Species of crustacean

Hyperia macrocephala is a species of zooplankton, an amphipod in the family Hyperiidae. They have been found living inside Desmonema glaciale.

==Etymology==
The name Hyperia macrocephala comes from the Latin "large head".

==Description==
This species can grow to 29 mm. The head of Hyperia macrocephala is shorter than the combined length of the first two pereonites. Specimens that are large and mature have CX IV that are pointed and laterally projecting. The P III-IV have many short, non-uniform setae on ART 5 and 6. The P V-VII are naked, and have a short cluster of setae apparently on only on the anterodistal margins of ART 2 of P V and VII. There are sharply pointed posterodistal corners on the epimeral plates.
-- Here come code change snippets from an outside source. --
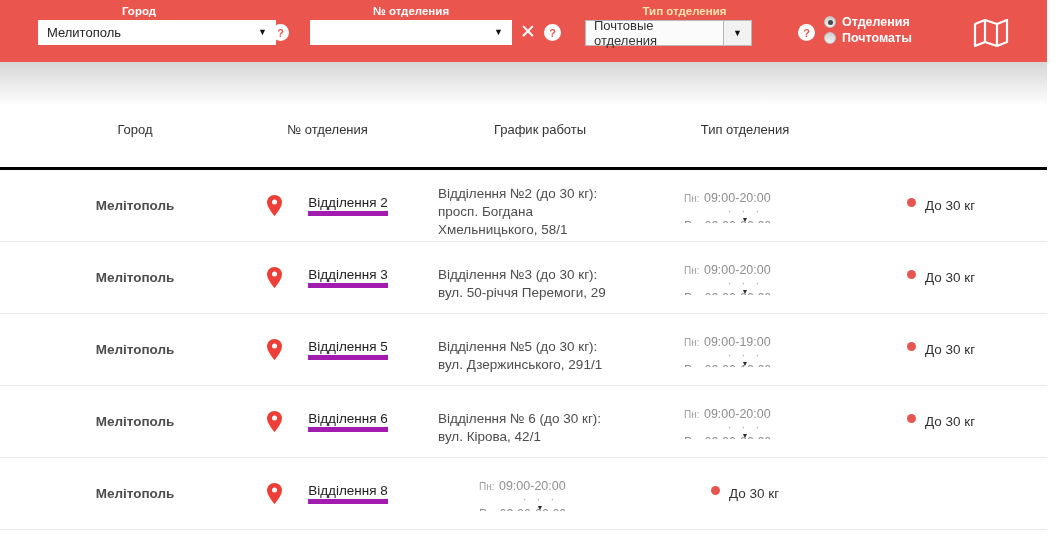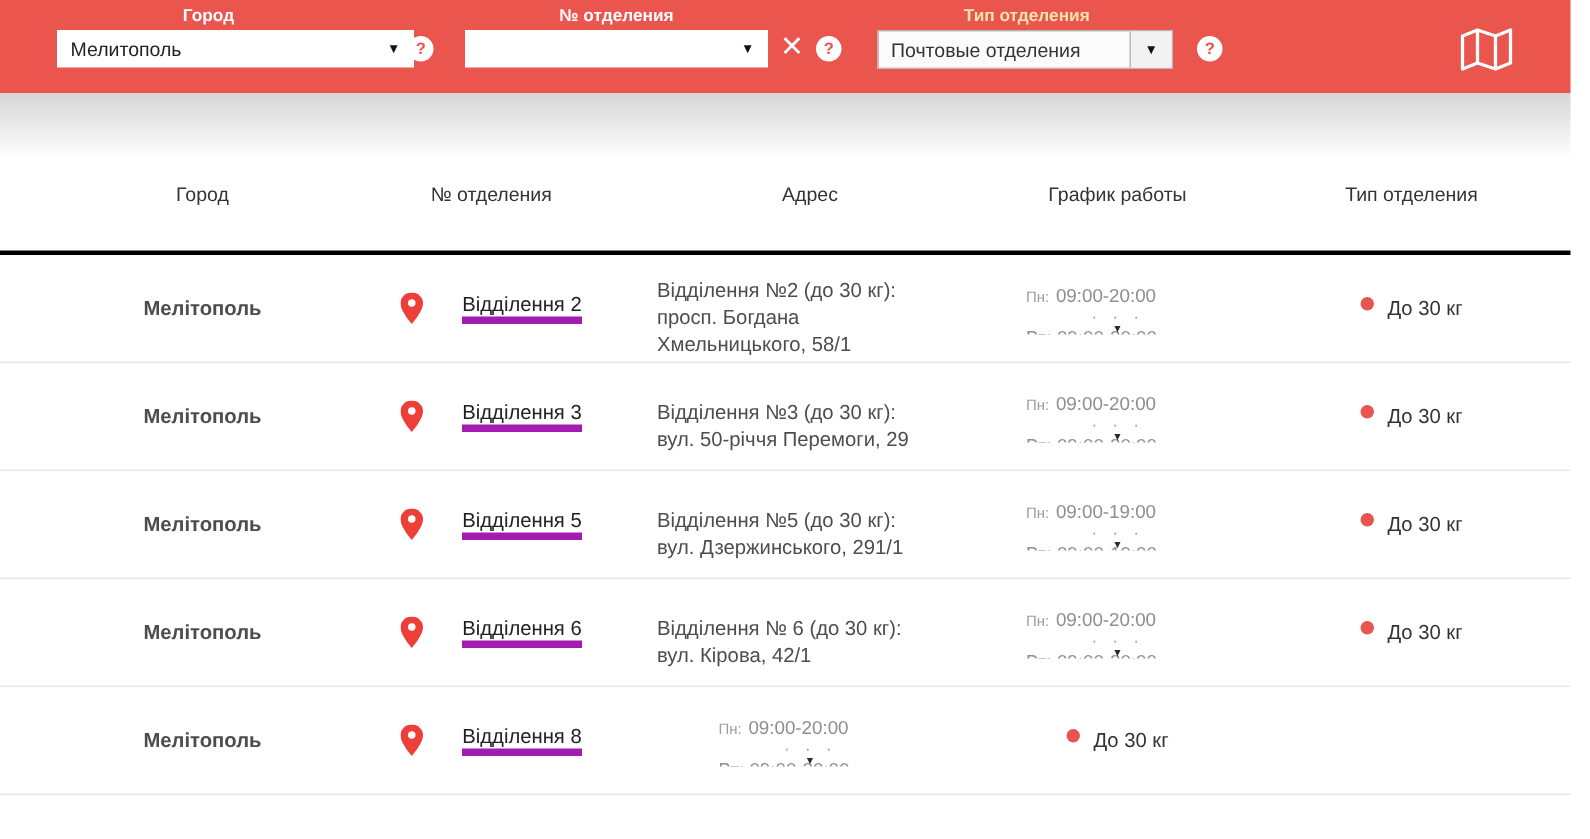--- a/index.html
+++ b/index.html
@@ -20,7 +20,7 @@
   .sel-city   { left: 38px;  width: 238px; }
   .sel-branch { left: 310px; width: 202px; }
   .caret { font-size: 9px; color: #111; line-height: 1; }
-  .split-select { position: absolute; left: 585px; top: 20px; width: 197px; height: 26px;
+  .split-select { position: absolute; left: 585px; top: 20px; width: 167px; height: 26px;
     display: flex; border: 1px solid #b9b9b9; background: #fbfbfb; cursor: pointer; }
   .split-text { flex: 1; display: flex; align-items: center; padding: 0 8px;
     font-size: 13px; color: #333; }

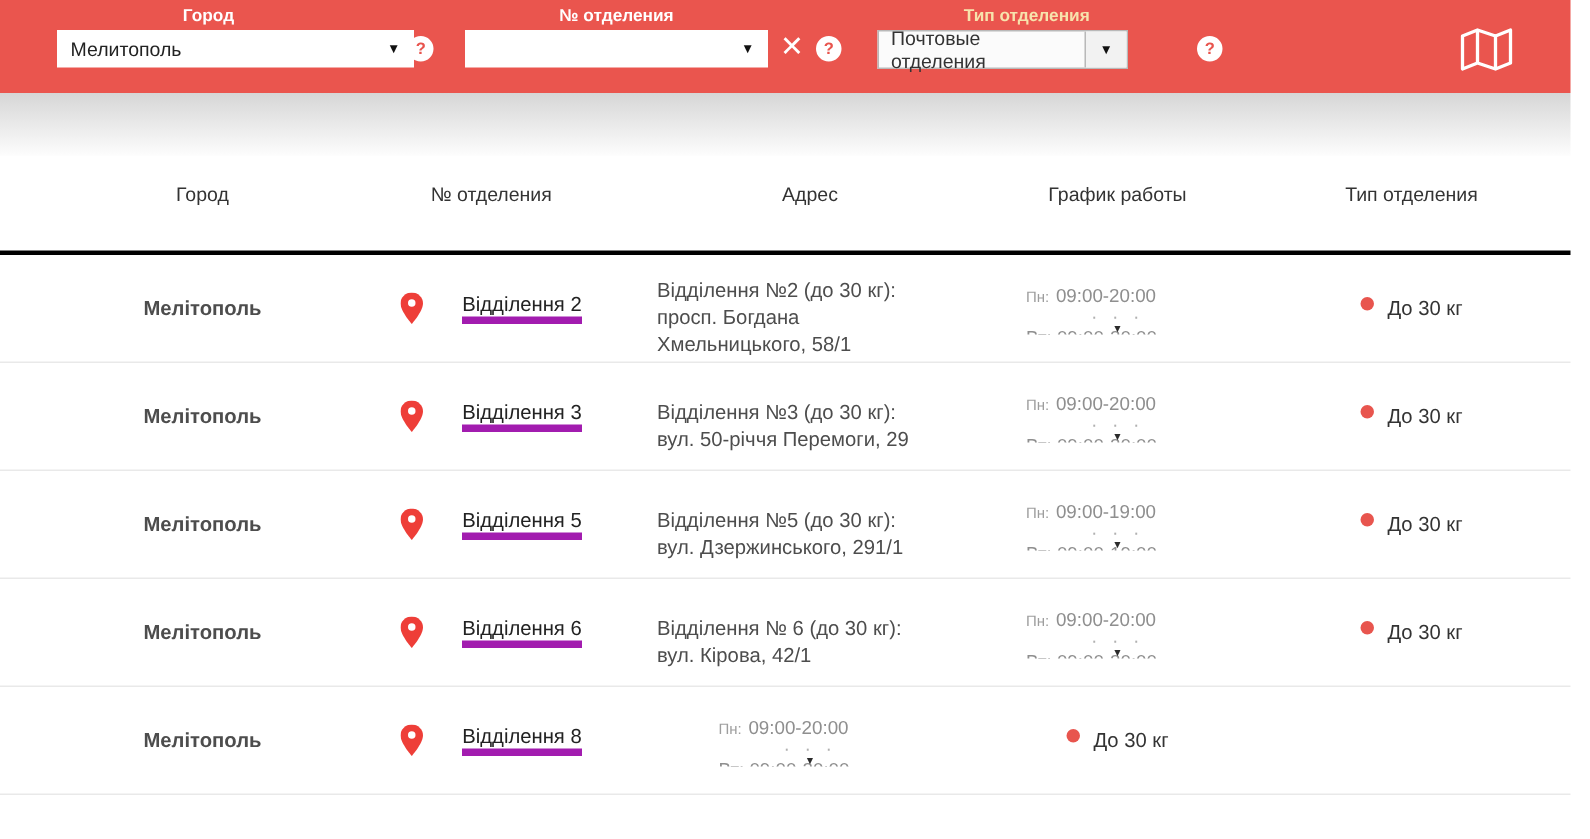--- a/index.html
+++ b/index.html
@@ -107,6 +107,16 @@
     </div>
     <span class="help h-type">?</span>
 
+    <div class="radio-group">
+      <div class="radio-row checked">
+        <span class="radio-dot"></span>
+        <span class="radio-label">Отделения</span>
+      </div>
+      <div class="radio-row">
+        <span class="radio-dot"></span>
+        <span class="radio-label">Почтоматы</span>
+      </div>
+    </div>
 
     <div class="map-btn">
       <svg width="38" height="32" viewBox="0 0 38 32">

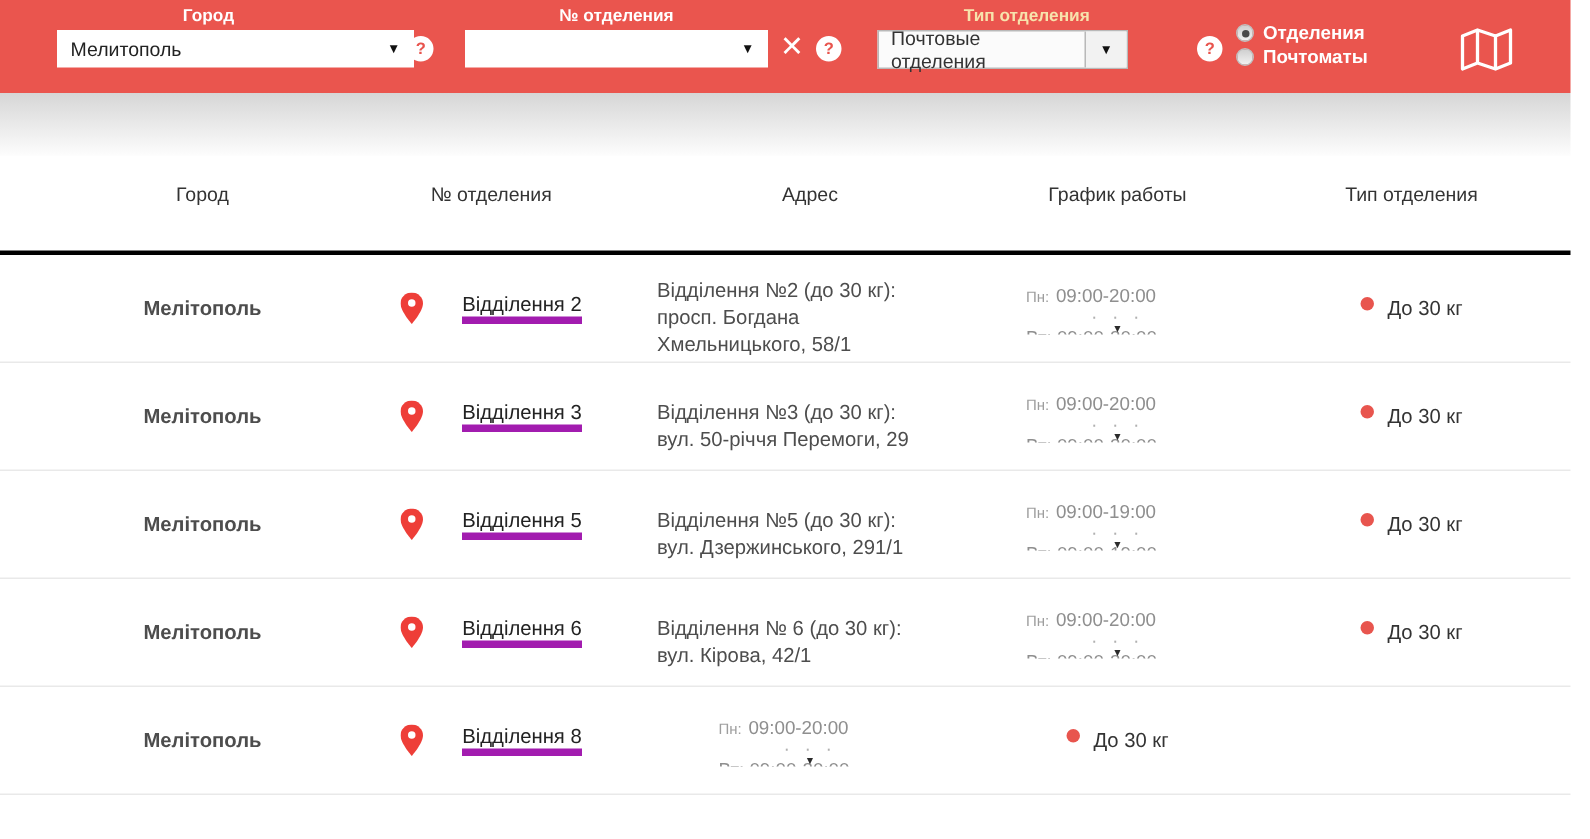--- a/index.html
+++ b/index.html
@@ -132,7 +132,6 @@
   <div class="thead grid-cols">
     <div class="th th-city">Город</div>
     <div class="th">№ отделения</div>
-    <div class="th">Адрес</div>
     <div class="th">График работы</div>
     <div class="th">Тип отделения</div>
   </div>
There is a strongly convex shape to the posterior margin of the epimera III. The UR is quite thin, the telson being fairly short in length.

==Distribution==
This species is found in the South Atlantic Ocean and around almost the entire coast of the Antarctic Ocean.

== Symbiosis with Desmonema glaciale ==
Juvenile Hyperia macrocephala are known to feed in the gastrovascular system of Desmonema glaciale. As adults, Hyperia macrocephala feed on its epidermis. The relationship between H. macrocephala and D. glaciale has been described as parasitic.